= Pachytene =

Third stage of Prophase I of Meiosis

The pachytene stage (/ˈpækɪtiːn/ PAK-i-teen; from Greek words meaning "thick threads".), also known as pachynema, is the third stage of prophase I during meiosis, the specialized cell division that reduces chromosome number by half to produce haploid gametes. It follows the zygotene stage and is followed by the stage diplotene.

== Synapsed chromosomes ==
During pachytene, the homologous chromosomes are fully synapsed along their lengths by the completed synaptonemal complex protein structure formed in the previous stages. This holds the homologous closely paired, allowing intimate DNA interactions.

== Chromosome condensation ==
The chromosomes reach their highest level of condensation during pachytene. Each chromosome consists of two closely associated sister chromatids along their entire length. The chromosomes appear as distinct, well-defined threadlike structures under the microscope. Sex chromosomes, however, are not wholly identical, and only exchange information over a small region of homology called the pseudoautosomal region.

== Recombination nodules ==
Multiple recombination nodules are distinctly visible along the paired homologous chromosomes. These proteinaceous structures mark the sites of genetic crossover events between the non-sister chromatids that were initiated during zygotene.

Proteins like MLH1 and MLH3 stabilize the crossover events, ensuring at least one obligatory crossover per chromosome arm. This gives each chromosome a minimum of two crossover sites. Additional crossovers are also possible but regulated.

== DNA repair ==
During pachytene, any unresolved DNA double-strand breaks from previous recombination events are repaired. Mismatch repair proteins help correct any errors in base pairing between the homologs.

Treatment of male mice during meiosis with gamma radiation causes DNA damage. Homologous recombination is the principal mechanism of DNA repair acting during meiosis. From the leptotene to early pachytene stages of meiosis exogenous damage triggered the massive presence of gamma H2AX (which forms when DNA double-strand breaks appear), H2AX was present throughout the nucleus, and this was associated with DNA repair mediated by homologous recombination components DMC1 and RAD51 proteins.

== The meiotic sex checkpoint ==
Pachytene is also a stage where a critical checkpoint operates to monitor proper chromosome synapsis and recombination. Errors detected at this stage can arrest the meiotic cell cycle and trigger apoptosis (programmed cell death) of the defective cell.

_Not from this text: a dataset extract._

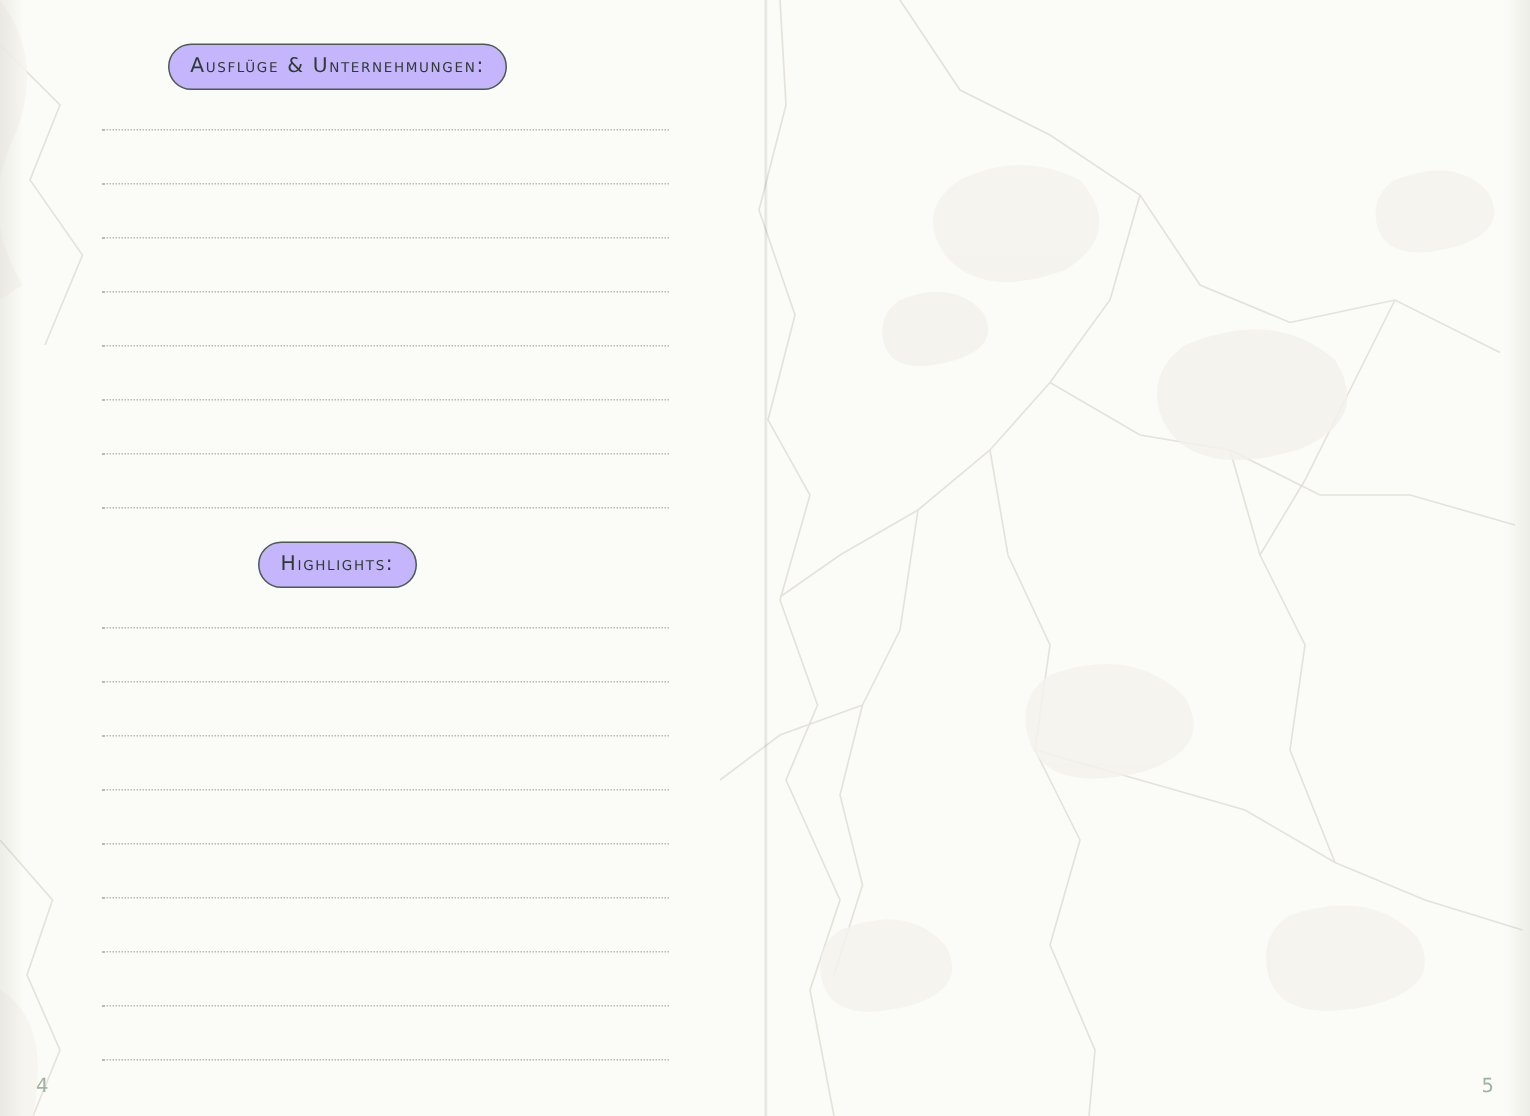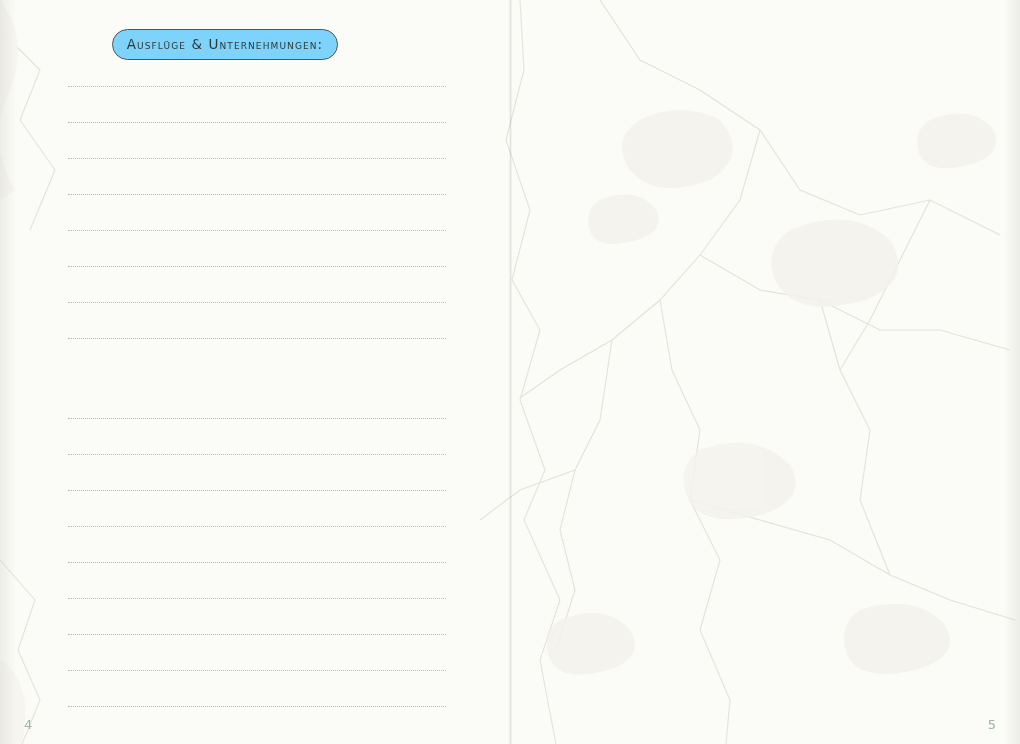"Ausflüge & Unternehmungen:" .pill { background: #7dd3fc -> #c4b5fd }
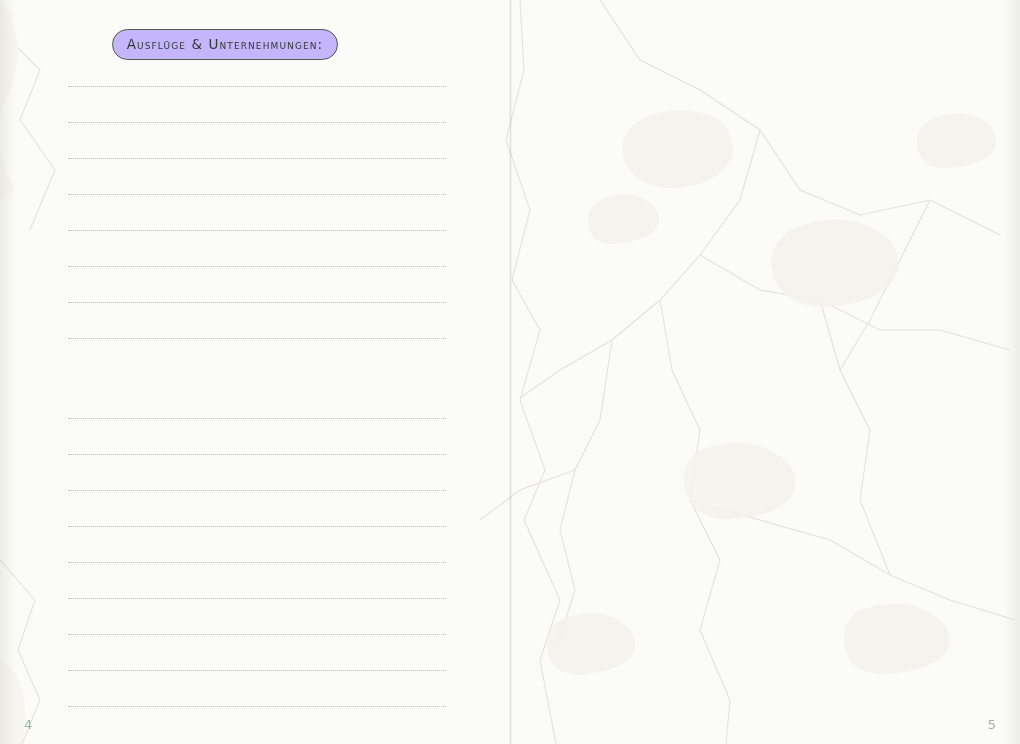"Highlights:" div.pill-wrap { html: none -> <div> <span>Highlights:</span> </div> }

== Transition to diplotene ==
Once crossover events are stabilized, the synaptonemal complex disassembles and chromosomes begin to gradually desynapse as the cell transitions into the diplotene stage.

== Importance ==
The pachytene stage is essential for the extensive genetic recombination and accurate chromosome segregation in meiosis. Defects at this stage can lead to aneuploidy and nondisjunction.